Activity:
Down to the last line, print the data that follows exactly, without its pictures.
#### Working data ####
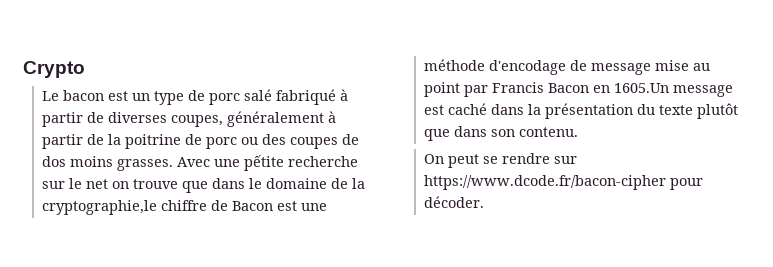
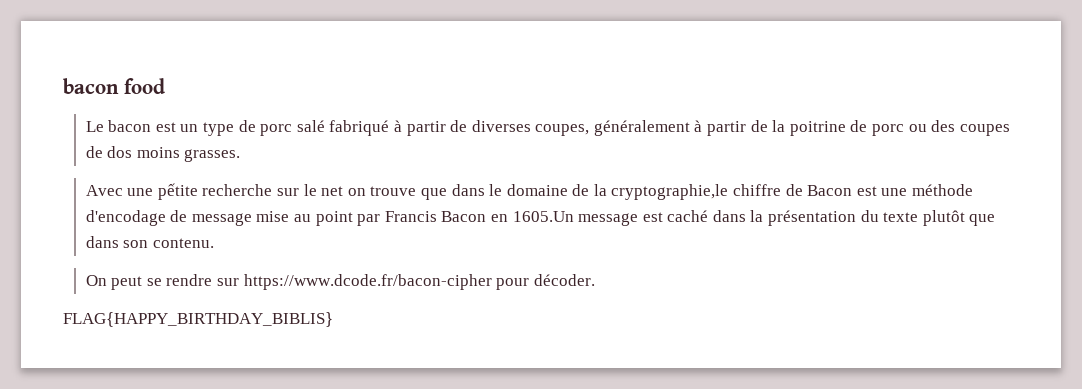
- Crypto
+ bacon food
- Le bacon est un type de porc salé fabriqué à partir de diverses coupes, généralement à partir de la poitrine de porc ou des coupes de dos moins grasses. Avec une pếtite recherche sur le net on trouve que dans le domaine de la cryptographie,le chiffre de Bacon est une méthode d'encodage de message mise au point par Francis Bacon en 1605.Un message est caché dans la présentation du texte plutôt que dans son contenu.
+ Le bacon est un type de porc salé fabriqué à partir de diverses coupes, généralement à partir de la poitrine de porc ou des coupes de dos moins grasses.
+ Avec une pếtite recherche sur le net on trouve que dans le domaine de la cryptographie,le chiffre de Bacon est une méthode d'encodage de message mise au point par Francis Bacon en 1605.Un message est caché dans la présentation du texte plutôt que dans son contenu.
+ FLAG{HAPPY_BIRTHDAY_BIBLIS}

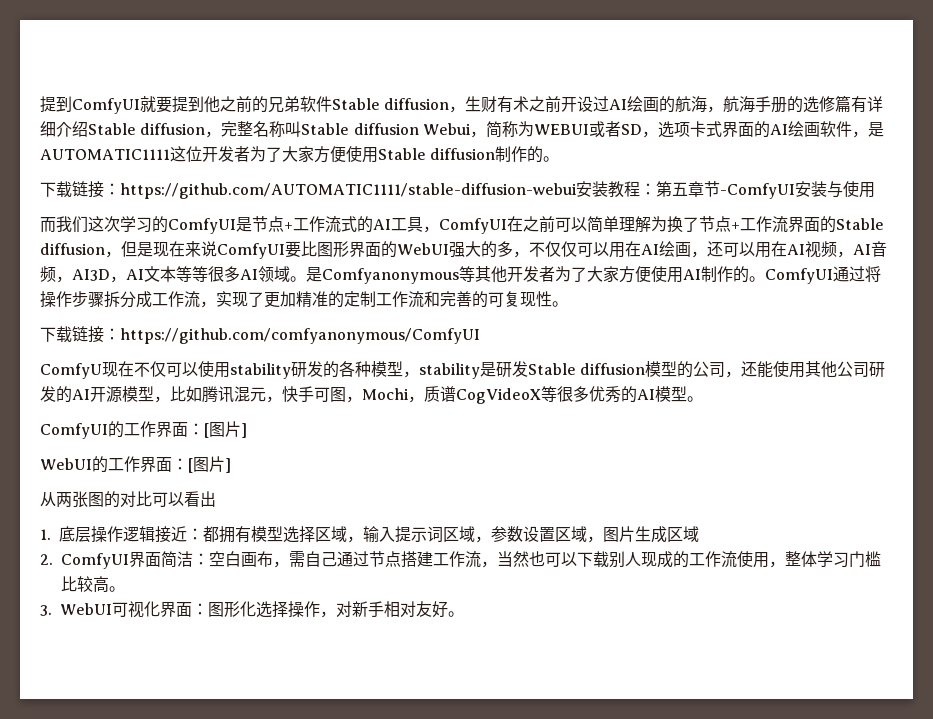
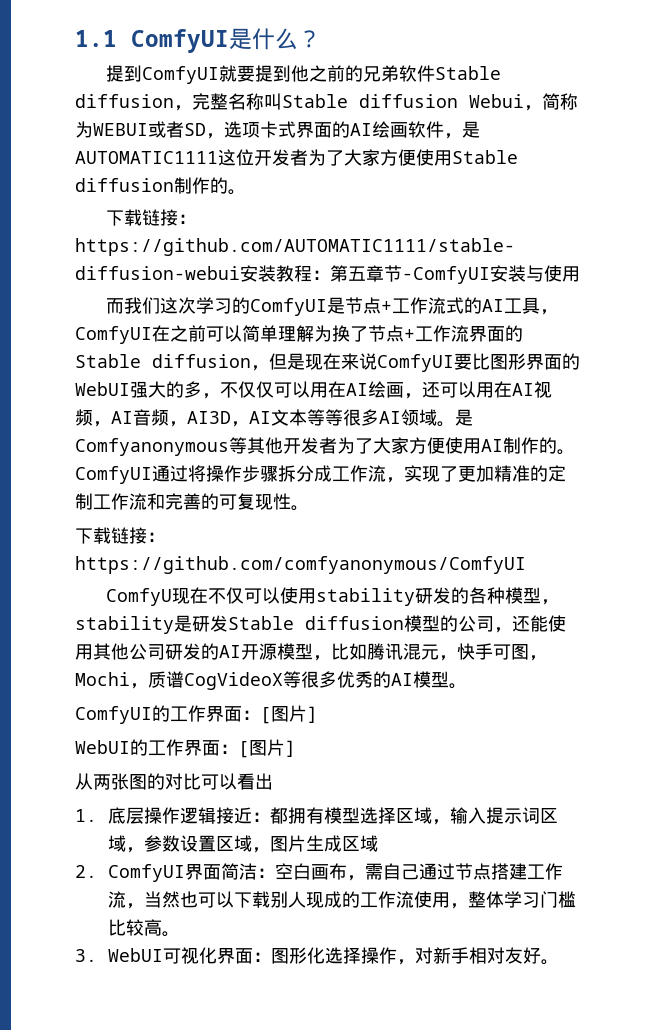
+ 1.1 ComfyUI是什么？
- 提到ComfyUI就要提到他之前的兄弟软件Stable diffusion，生财有术之前开设过AI绘画的航海，航海手册的选修篇有详细介绍Stable diffusion，完整名称叫Stable diffusion Webui，简称为WEBUI或者SD，选项卡式界面的AI绘画软件，是AUTOMATIC1111这位开发者为了大家方便使用Stable diffusion制作的。
+ 提到ComfyUI就要提到他之前的兄弟软件Stable diffusion，完整名称叫Stable diffusion Webui，简称为WEBUI或者SD，选项卡式界面的AI绘画软件，是AUTOMATIC1111这位开发者为了大家方便使用Stable diffusion制作的。

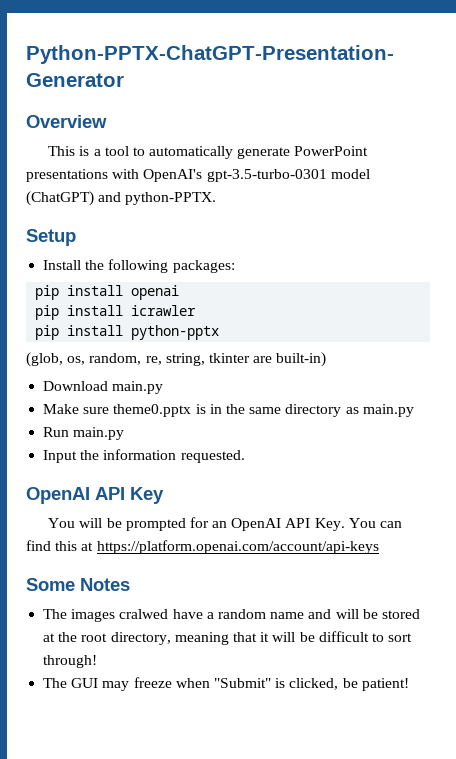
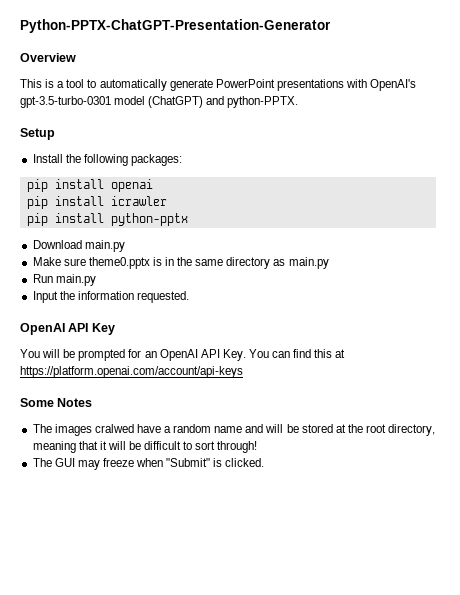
- (glob, os, random, re, string, tkinter are built-in)
- The GUI may freeze when "Submit" is clicked, be patient!
+ The GUI may freeze when "Submit" is clicked.

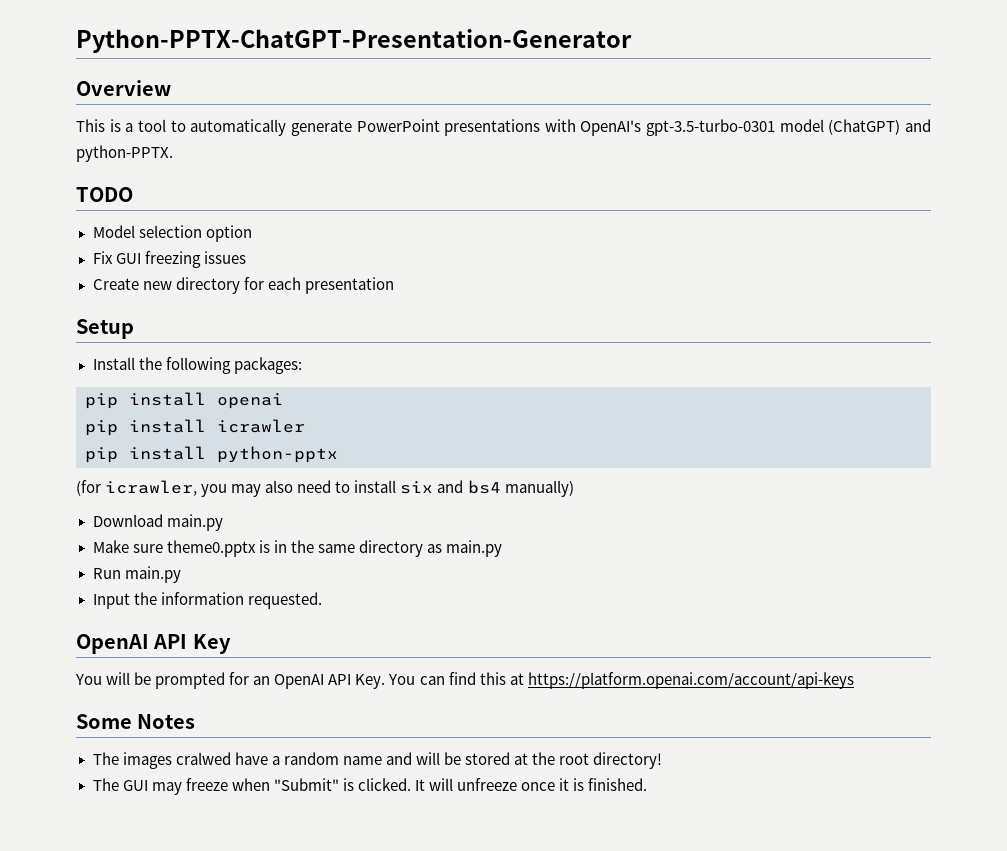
+ TODO
+ Model selection option
+ Fix GUI freezing issues
+ Create new directory for each presentation
+ (for icrawler, you may also need to install six and bs4 manually)
- The images cralwed have a random name and will be stored at the root directory, meaning that it will be difficult to sort through!
+ The images cralwed have a random name and will be stored at the root directory!
+ It will unfreeze once it is finished.

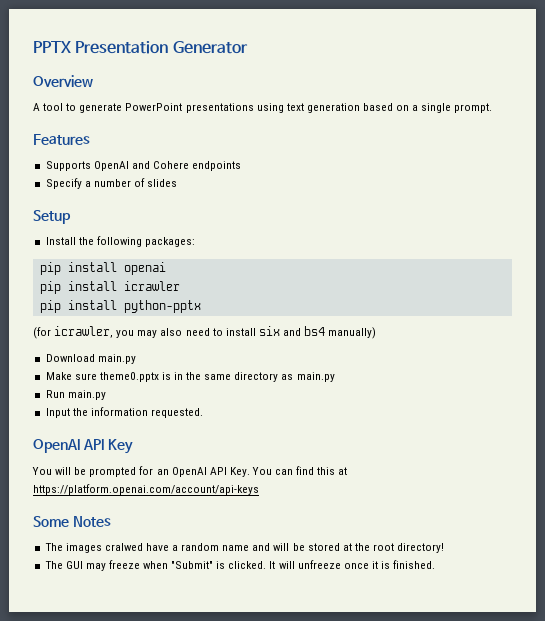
- Python-PPTX-ChatGPT-Presentation-Generator
+ PPTX Presentation Generator
  Overview
- This is a tool to automatically generate PowerPoint presentations with OpenAI's gpt-3.5-turbo-0301 model (ChatGPT) and python-PPTX.
- TODO
- Model selection option
- Fix GUI freezing issues
- Create new directory for each presentation
+ A tool to generate PowerPoint presentations using text generation based on a single prompt.
+ Features
+ Supports OpenAI and Cohere endpoints
+ Specify a number of slides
####
Task answer:
- Crypto
+ bacon food
- Le bacon est un type de porc salé fabriqué à partir de diverses coupes, généralement à partir de la poitrine de porc ou des coupes de dos moins grasses. Avec une pếtite recherche sur le net on trouve que dans le domaine de la cryptographie,le chiffre de Bacon est une méthode d'encodage de message mise au point par Francis Bacon en 1605.Un message est caché dans la présentation du texte plutôt que dans son contenu.
+ Le bacon est un type de porc salé fabriqué à partir de diverses coupes, généralement à partir de la poitrine de porc ou des coupes de dos moins grasses.
+ Avec une pếtite recherche sur le net on trouve que dans le domaine de la cryptographie,le chiffre de Bacon est une méthode d'encodage de message mise au point par Francis Bacon en 1605.Un message est caché dans la présentation du texte plutôt que dans son contenu.
+ FLAG{HAPPY_BIRTHDAY_BIBLIS}

+ 1.1 ComfyUI是什么？
- 提到ComfyUI就要提到他之前的兄弟软件Stable diffusion，生财有术之前开设过AI绘画的航海，航海手册的选修篇有详细介绍Stable diffusion，完整名称叫Stable diffusion Webui，简称为WEBUI或者SD，选项卡式界面的AI绘画软件，是AUTOMATIC1111这位开发者为了大家方便使用Stable diffusion制作的。
+ 提到ComfyUI就要提到他之前的兄弟软件Stable diffusion，完整名称叫Stable diffusion Webui，简称为WEBUI或者SD，选项卡式界面的AI绘画软件，是AUTOMATIC1111这位开发者为了大家方便使用Stable diffusion制作的。

- (glob, os, random, re, string, tkinter are built-in)
- The GUI may freeze when "Submit" is clicked, be patient!
+ The GUI may freeze when "Submit" is clicked.

+ TODO
+ Model selection option
+ Fix GUI freezing issues
+ Create new directory for each presentation
+ (for icrawler, you may also need to install six and bs4 manually)
- The images cralwed have a random name and will be stored at the root directory, meaning that it will be difficult to sort through!
+ The images cralwed have a random name and will be stored at the root directory!
+ It will unfreeze once it is finished.

- Python-PPTX-ChatGPT-Presentation-Generator
+ PPTX Presentation Generator
  Overview
- This is a tool to automatically generate PowerPoint presentations with OpenAI's gpt-3.5-turbo-0301 model (ChatGPT) and python-PPTX.
- TODO
- Model selection option
- Fix GUI freezing issues
- Create new directory for each presentation
+ A tool to generate PowerPoint presentations using text generation based on a single prompt.
+ Features
+ Supports OpenAI and Cohere endpoints
+ Specify a number of slides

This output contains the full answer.